People, and I guess organizations, should be able to dictate what they want to be called. If I met someone and told them my name was Bubba, that’s what they should call me, even though it doesn’t say Bubba on my birth certificate.

But there are certain conventions that we all understand and live by. For example, proper names are not all in capital letters. If you are going to break those standards you need a good reason. It can’t be arbitrary. And it’s especially ironic to have normal naming standards broken by the International Organization of STANDARDS.

  1. They replaced ASA, which was not pronounced “ay-sah”, it was “ay-ess-ay”. Everyone was used to saying the initials ASA, and no confusion occurred as a result.
  2. No one’s name is all capital letters.
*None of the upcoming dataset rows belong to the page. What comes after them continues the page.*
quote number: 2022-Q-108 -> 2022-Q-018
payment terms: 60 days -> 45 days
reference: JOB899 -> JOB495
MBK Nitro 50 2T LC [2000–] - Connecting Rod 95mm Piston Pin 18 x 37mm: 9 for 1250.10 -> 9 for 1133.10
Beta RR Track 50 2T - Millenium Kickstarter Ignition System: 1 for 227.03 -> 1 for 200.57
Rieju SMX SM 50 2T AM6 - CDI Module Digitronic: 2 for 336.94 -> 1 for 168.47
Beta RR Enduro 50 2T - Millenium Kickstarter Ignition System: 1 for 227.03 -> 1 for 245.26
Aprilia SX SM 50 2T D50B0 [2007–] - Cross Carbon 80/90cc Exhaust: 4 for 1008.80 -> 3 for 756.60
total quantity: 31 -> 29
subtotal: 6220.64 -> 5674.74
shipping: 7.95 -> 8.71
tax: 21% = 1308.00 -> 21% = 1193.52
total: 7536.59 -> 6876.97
No company name is all caps, either.
  3. A lot of companies are known by their initials, and some initials are pronounced as if they were words (NASA, FIFA, LIPA). But regardless of how people pronounce their initials, NASA’s name is National Aeronautics and Space Administration. The initials NASA are the first letters of each word in its name. Same with FIFA and LIPA.
  4. Despite what ISO claims, the name of an entity doesn’t change based on differences in language from one country to another. Pepsi is Pepsi in the US, in France, in Russia.
  5. If you want to call yourself by a nickname, and insist that the nickname is NOT your acronym, then spell it Iso, not ISO. That’s how names are written. Acronyms are written in caps.

All of that is up against the right of any organization to call itself what it wants, and spell it however they see fit. But I am going to keep calling it ISO (“eye-ess-oh”) for the following reasons.

  1. It keeps the tradition established by the ASA.
  2. There was a Monty Python sketch where Graham Chapman played a man called Raymond Luxuryyacht, but he pronounced his last name Throatwarblermangrove. Pronouncing ISO “eye-so” is not to that extreme, but it’s still silly.
  3. There is a Hebrew word “kitnyot”, which refers to foods that are not prohibited during Passover, but are traditionally not eaten during the holiday for reasons that no one remembers. Recently there was a ruling that kitnyot CAN be eaten since there is no obligation to follow a foolish tradition. Calling ISO “eye-so” instead of “eye-ess-oh”, just because the International Order of Standards can pick any nickname it wants, would be following a foolish tradition.

Update:

ISO was supposed to be derived from “isos”, the greek word meaning equal. But isos is pronounced “eee-sos”. In the US people pronounce ISO “eye-so”, but in Europe they pronounce it “eee-so”, in sync with the proper pronunciation of isos.

So … WTF. The International Organization of Standards adopted the nick name ISO in order to standardize the name they are called in every country, but the US and Europe still pronounce it differently???

Pronouncing the initials ISO as “eye-ess-oh” makes much more sense than trying and failing to standardize a name all over the world, especially when names are not spelled in all caps anywhere.